● **What is required**: Within the records below is a range that opens at the line with "músicos y nadie" and closes at the line with "html: <span>finalizaban los". Return that range word for word, both ends included, and only that range.

---+---

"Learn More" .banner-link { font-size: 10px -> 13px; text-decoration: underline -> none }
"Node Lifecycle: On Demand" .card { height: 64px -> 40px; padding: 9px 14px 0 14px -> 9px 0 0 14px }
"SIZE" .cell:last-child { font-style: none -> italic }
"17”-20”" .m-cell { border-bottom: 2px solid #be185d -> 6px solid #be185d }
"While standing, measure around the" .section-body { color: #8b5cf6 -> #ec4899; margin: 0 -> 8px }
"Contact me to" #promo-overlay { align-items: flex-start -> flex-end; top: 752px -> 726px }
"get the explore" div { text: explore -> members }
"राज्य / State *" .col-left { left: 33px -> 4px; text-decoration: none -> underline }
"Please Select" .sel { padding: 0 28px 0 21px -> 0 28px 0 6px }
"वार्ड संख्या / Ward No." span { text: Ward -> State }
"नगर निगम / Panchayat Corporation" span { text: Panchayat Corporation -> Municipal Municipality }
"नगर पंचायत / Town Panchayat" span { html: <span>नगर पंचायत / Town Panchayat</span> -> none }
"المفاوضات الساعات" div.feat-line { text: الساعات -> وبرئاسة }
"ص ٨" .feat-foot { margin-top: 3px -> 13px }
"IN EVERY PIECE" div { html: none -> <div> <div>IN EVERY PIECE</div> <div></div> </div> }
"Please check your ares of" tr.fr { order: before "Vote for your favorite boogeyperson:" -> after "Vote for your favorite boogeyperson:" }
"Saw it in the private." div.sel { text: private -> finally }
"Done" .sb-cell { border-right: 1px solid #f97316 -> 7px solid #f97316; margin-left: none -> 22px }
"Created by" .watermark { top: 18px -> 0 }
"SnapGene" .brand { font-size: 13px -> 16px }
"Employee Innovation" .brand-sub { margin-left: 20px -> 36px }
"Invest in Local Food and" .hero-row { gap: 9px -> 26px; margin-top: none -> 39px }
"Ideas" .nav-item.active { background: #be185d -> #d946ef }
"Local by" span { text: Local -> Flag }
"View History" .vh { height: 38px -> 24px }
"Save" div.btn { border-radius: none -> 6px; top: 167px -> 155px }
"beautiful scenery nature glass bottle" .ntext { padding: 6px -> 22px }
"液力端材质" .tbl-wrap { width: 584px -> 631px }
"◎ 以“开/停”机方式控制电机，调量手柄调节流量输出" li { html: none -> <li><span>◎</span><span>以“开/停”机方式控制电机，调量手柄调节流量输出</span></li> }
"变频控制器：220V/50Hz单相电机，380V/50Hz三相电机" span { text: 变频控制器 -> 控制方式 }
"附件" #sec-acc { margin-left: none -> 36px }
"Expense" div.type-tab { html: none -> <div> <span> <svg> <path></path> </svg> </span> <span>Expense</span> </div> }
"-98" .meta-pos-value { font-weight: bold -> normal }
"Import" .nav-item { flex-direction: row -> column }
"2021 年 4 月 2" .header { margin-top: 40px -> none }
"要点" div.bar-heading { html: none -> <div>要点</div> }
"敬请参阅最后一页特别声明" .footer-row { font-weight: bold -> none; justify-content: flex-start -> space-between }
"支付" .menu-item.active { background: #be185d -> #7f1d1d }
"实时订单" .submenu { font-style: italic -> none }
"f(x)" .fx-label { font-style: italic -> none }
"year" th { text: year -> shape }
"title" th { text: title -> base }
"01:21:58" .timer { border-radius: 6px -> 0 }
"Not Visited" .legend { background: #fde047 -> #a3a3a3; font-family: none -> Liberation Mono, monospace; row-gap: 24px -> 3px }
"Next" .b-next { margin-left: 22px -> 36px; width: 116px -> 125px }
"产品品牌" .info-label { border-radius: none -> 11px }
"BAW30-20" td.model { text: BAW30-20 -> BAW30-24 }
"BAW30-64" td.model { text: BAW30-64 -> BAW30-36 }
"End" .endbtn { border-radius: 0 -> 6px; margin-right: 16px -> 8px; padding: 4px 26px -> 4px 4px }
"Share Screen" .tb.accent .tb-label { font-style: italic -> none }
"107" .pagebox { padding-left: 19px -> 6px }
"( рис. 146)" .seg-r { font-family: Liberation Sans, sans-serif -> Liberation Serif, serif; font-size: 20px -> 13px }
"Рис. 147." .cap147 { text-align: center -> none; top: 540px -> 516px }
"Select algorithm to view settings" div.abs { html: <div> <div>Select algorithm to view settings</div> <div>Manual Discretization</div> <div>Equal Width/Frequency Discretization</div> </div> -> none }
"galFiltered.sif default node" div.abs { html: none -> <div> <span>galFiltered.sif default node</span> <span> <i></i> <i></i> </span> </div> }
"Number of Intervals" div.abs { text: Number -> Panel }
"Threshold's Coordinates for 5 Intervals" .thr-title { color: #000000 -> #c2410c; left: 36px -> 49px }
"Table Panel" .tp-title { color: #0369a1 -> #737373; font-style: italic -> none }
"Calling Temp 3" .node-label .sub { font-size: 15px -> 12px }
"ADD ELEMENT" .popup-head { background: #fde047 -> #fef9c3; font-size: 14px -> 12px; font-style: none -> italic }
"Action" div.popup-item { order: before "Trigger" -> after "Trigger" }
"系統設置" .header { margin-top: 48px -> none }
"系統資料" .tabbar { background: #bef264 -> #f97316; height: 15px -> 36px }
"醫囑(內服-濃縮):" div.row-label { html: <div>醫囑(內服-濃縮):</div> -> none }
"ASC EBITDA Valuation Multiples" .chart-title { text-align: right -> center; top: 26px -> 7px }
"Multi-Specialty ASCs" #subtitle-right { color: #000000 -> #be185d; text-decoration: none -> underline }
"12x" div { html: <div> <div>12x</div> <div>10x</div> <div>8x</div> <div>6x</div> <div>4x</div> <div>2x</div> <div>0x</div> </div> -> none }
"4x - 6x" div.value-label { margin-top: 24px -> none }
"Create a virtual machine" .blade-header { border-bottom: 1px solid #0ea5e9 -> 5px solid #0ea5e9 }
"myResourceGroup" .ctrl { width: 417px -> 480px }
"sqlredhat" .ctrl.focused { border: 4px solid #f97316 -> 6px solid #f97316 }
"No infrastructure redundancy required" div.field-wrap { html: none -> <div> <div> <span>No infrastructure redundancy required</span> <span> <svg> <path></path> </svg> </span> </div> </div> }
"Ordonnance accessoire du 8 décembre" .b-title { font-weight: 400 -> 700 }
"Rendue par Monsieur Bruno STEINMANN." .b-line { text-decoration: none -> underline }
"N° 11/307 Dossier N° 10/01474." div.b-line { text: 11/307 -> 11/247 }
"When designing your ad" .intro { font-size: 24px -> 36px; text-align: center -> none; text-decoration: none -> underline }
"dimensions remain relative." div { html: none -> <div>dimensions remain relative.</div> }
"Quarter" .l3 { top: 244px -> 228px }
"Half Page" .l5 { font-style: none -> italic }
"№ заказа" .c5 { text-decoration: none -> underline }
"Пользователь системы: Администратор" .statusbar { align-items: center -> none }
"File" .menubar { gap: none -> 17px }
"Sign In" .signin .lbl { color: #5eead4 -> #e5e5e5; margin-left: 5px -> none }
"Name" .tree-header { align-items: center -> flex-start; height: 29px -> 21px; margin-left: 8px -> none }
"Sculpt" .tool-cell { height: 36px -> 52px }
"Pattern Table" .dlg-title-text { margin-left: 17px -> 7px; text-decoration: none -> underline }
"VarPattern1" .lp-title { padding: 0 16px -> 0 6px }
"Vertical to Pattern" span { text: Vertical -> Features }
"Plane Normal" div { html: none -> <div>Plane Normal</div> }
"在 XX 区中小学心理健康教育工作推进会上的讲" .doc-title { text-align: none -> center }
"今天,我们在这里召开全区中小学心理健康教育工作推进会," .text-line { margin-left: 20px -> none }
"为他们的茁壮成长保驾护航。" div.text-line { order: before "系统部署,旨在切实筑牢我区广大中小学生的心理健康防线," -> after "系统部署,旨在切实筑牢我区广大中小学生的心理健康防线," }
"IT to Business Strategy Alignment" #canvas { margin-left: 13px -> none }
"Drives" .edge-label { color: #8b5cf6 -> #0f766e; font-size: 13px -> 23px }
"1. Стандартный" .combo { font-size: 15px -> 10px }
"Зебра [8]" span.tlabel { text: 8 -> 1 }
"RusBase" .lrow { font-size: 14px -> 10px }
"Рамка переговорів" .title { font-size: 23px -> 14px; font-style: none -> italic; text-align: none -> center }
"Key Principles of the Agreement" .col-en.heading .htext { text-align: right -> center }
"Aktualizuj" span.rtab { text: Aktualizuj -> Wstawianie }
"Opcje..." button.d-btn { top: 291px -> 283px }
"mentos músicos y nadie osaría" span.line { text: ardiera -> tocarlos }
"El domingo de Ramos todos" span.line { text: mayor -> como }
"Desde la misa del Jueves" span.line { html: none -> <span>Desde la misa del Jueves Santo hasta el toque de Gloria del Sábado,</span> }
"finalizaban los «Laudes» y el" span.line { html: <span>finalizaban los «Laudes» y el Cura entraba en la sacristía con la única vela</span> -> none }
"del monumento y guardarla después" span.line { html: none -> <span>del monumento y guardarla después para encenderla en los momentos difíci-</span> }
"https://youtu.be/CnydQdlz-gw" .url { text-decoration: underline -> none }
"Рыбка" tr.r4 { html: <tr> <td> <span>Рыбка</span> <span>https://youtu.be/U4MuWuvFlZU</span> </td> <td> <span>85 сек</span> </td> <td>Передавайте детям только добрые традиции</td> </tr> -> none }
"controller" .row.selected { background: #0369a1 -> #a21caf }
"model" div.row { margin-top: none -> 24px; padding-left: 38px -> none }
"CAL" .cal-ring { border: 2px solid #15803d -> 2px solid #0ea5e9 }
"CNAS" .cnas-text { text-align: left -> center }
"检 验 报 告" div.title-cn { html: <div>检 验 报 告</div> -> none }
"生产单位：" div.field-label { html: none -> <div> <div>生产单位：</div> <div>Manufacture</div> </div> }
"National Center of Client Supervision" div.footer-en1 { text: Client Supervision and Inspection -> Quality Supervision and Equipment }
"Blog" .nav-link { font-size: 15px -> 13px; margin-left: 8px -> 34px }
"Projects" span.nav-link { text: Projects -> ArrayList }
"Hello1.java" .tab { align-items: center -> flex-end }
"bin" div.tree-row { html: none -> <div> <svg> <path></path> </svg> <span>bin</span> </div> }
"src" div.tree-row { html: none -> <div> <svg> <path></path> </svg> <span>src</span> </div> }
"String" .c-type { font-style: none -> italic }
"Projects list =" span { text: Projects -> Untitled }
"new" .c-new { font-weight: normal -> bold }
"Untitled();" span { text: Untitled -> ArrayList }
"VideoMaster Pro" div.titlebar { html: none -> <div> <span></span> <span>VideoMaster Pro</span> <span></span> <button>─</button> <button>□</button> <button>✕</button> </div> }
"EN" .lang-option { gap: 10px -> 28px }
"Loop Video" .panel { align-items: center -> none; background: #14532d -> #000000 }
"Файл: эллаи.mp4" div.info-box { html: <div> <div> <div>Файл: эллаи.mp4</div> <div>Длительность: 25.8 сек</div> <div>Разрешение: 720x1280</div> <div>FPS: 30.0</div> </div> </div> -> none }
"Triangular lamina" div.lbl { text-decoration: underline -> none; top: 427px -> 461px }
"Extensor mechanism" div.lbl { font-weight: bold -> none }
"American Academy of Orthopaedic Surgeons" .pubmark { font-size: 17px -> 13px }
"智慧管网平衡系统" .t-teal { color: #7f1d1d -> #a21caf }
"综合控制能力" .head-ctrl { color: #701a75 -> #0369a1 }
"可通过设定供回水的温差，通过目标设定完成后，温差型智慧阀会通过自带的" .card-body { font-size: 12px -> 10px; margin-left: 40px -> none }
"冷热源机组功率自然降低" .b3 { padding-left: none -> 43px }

---+---

● **Task result**:
"mentos músicos y nadie osaría" span.line { text: ardiera -> tocarlos }
"El domingo de Ramos todos" span.line { text: mayor -> como }
"Desde la misa del Jueves" span.line { html: none -> <span>Desde la misa del Jueves Santo hasta el toque de Gloria del Sábado,</span> }
"finalizaban los «Laudes» y el" span.line { html: <span>finalizaban los «Laudes» y el Cura entraba en la sacristía con la única vela</span> -> none }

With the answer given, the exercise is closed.